**Exercise brief:**
Leave out the pictures, then return the records word for word.

#### Extracted data

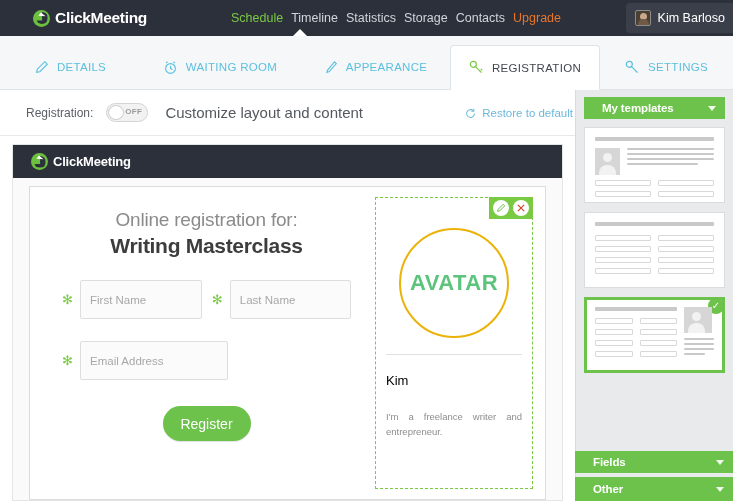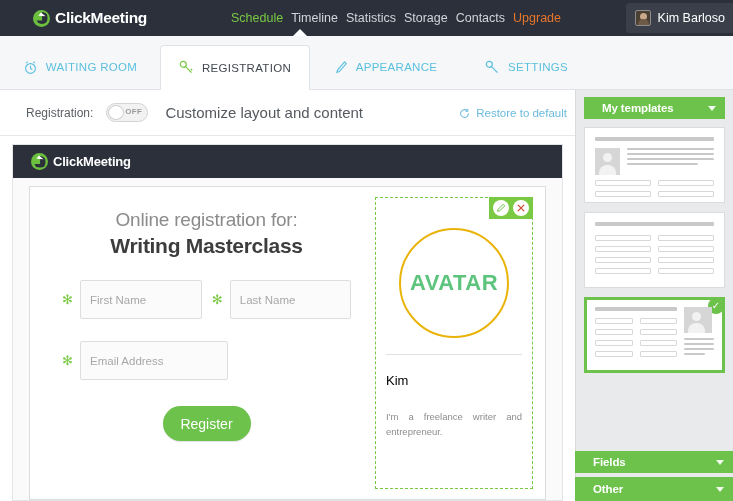--- a/index.html
+++ b/index.html
@@ -210,21 +210,21 @@
     color: #9b9b9b;
     letter-spacing: 0.4px;
   }
   .toolbar-title {
     font-size: 15px;
     color: #54595f;
     margin-left: 17px;
   }
   .restore {
     position: absolute;
-    right: 8px;
+    right: 2px;
     display: flex;
     align-items: flex-end;
     gap: 6px;
     font-size: 11.5px;
     color: #6bb9dd;
     cursor: pointer;
   }
 
   
   .canvaswrap {
@@ -490,43 +490,49 @@
 
   <div class="userbox">
     <div class="user-avatar"></div>
     <span class="user-name">Kim Barloso</span>
   </div>
 
   <div class="nav-caret"></div>
 </div>
 
 <div class="tabsrow">
+  <div class="tab tab-details">
+    <svg class="tab-ico" viewBox="0 0 16 16">
+      <path d="M11.5 1.8l2.7 2.7-8 8-3.4.7.7-3.4z" fill="none" stroke="#5bc0de" stroke-width="1.2"></path>
+    </svg>
+    <span>DETAILS</span>
+  </div>
 
   <div class="tab tab-waiting">
     <svg class="tab-ico" viewBox="0 0 16 16">
       <circle cx="8" cy="9" r="5.2" fill="none" stroke="#5bc0de" stroke-width="1.2"></circle>
       <path d="M8 6v3l2 1.4" fill="none" stroke="#5bc0de" stroke-width="1.2"></path>
       <path d="M3.2 3.3L5 1.8M12.8 3.3L11 1.8" stroke="#5bc0de" stroke-width="1.2" fill="none"></path>
     </svg>
     <span>WAITING ROOM</span>
   </div>
 
+  <div class="tab tab-appearance">
+    <svg class="tab-ico" viewBox="0 0 16 16">
+      <path d="M12.3 1.9l1.9 1.9-7.5 8.6-2.6.9.8-2.6z" fill="none" stroke="#5bc0de" stroke-width="1.2"></path>
+    </svg>
+    <span>APPEARANCE</span>
+  </div>
+
   <div class="tab tab-registration active">
     <svg class="tab-ico" viewBox="0 0 16 16">
       <circle cx="4.6" cy="4.6" r="3.2" fill="none" stroke="#7ac943" stroke-width="1.3"></circle>
       <path d="M7 7l6.4 6.4M11 11.2l1.5 1.5M12.6 9.6l1.5 1.5" fill="none" stroke="#7ac943" stroke-width="1.3"></path>
     </svg>
     <span>REGISTRATION</span>
-  </div>
-
-  <div class="tab tab-appearance">
-    <svg class="tab-ico" viewBox="0 0 16 16">
-      <path d="M12.3 1.9l1.9 1.9-7.5 8.6-2.6.9.8-2.6z" fill="none" stroke="#5bc0de" stroke-width="1.2"></path>
-    </svg>
-    <span>APPEARANCE</span>
   </div>
 
   <div class="tab tab-settings">
     <svg class="tab-ico" viewBox="0 0 16 16">
       <circle cx="4.6" cy="4.6" r="3.2" fill="none" stroke="#5bc0de" stroke-width="1.3"></circle>
       <path d="M7 7l6.4 6.4M11 11.2l1.5 1.5" fill="none" stroke="#5bc0de" stroke-width="1.3"></path>
     </svg>
     <span>SETTINGS</span>
   </div>
 </div>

########

**Completed exercise:**
--- a/index.html
+++ b/index.html
@@ -210,21 +210,21 @@
     color: #9b9b9b;
     letter-spacing: 0.4px;
   }
   .toolbar-title {
     font-size: 15px;
     color: #54595f;
     margin-left: 17px;
   }
   .restore {
     position: absolute;
-    right: 8px;
+    right: 2px;
     display: flex;
     align-items: flex-end;
     gap: 6px;
     font-size: 11.5px;
     color: #6bb9dd;
     cursor: pointer;
   }
 
   
   .canvaswrap {
@@ -490,43 +490,49 @@
 
   <div class="userbox">
     <div class="user-avatar"></div>
     <span class="user-name">Kim Barloso</span>
   </div>
 
   <div class="nav-caret"></div>
 </div>
 
 <div class="tabsrow">
+  <div class="tab tab-details">
+    <svg class="tab-ico" viewBox="0 0 16 16">
+      <path d="M11.5 1.8l2.7 2.7-8 8-3.4.7.7-3.4z" fill="none" stroke="#5bc0de" stroke-width="1.2"></path>
+    </svg>
+    <span>DETAILS</span>
+  </div>
 
   <div class="tab tab-waiting">
     <svg class="tab-ico" viewBox="0 0 16 16">
       <circle cx="8" cy="9" r="5.2" fill="none" stroke="#5bc0de" stroke-width="1.2"></circle>
       <path d="M8 6v3l2 1.4" fill="none" stroke="#5bc0de" stroke-width="1.2"></path>
       <path d="M3.2 3.3L5 1.8M12.8 3.3L11 1.8" stroke="#5bc0de" stroke-width="1.2" fill="none"></path>
     </svg>
     <span>WAITING ROOM</span>
   </div>
 
+  <div class="tab tab-appearance">
+    <svg class="tab-ico" viewBox="0 0 16 16">
+      <path d="M12.3 1.9l1.9 1.9-7.5 8.6-2.6.9.8-2.6z" fill="none" stroke="#5bc0de" stroke-width="1.2"></path>
+    </svg>
+    <span>APPEARANCE</span>
+  </div>
+
   <div class="tab tab-registration active">
     <svg class="tab-ico" viewBox="0 0 16 16">
       <circle cx="4.6" cy="4.6" r="3.2" fill="none" stroke="#7ac943" stroke-width="1.3"></circle>
       <path d="M7 7l6.4 6.4M11 11.2l1.5 1.5M12.6 9.6l1.5 1.5" fill="none" stroke="#7ac943" stroke-width="1.3"></path>
     </svg>
     <span>REGISTRATION</span>
-  </div>
-
-  <div class="tab tab-appearance">
-    <svg class="tab-ico" viewBox="0 0 16 16">
-      <path d="M12.3 1.9l1.9 1.9-7.5 8.6-2.6.9.8-2.6z" fill="none" stroke="#5bc0de" stroke-width="1.2"></path>
-    </svg>
-    <span>APPEARANCE</span>
   </div>
 
   <div class="tab tab-settings">
     <svg class="tab-ico" viewBox="0 0 16 16">
       <circle cx="4.6" cy="4.6" r="3.2" fill="none" stroke="#5bc0de" stroke-width="1.3"></circle>
       <path d="M7 7l6.4 6.4M11 11.2l1.5 1.5" fill="none" stroke="#5bc0de" stroke-width="1.3"></path>
     </svg>
     <span>SETTINGS</span>
   </div>
 </div>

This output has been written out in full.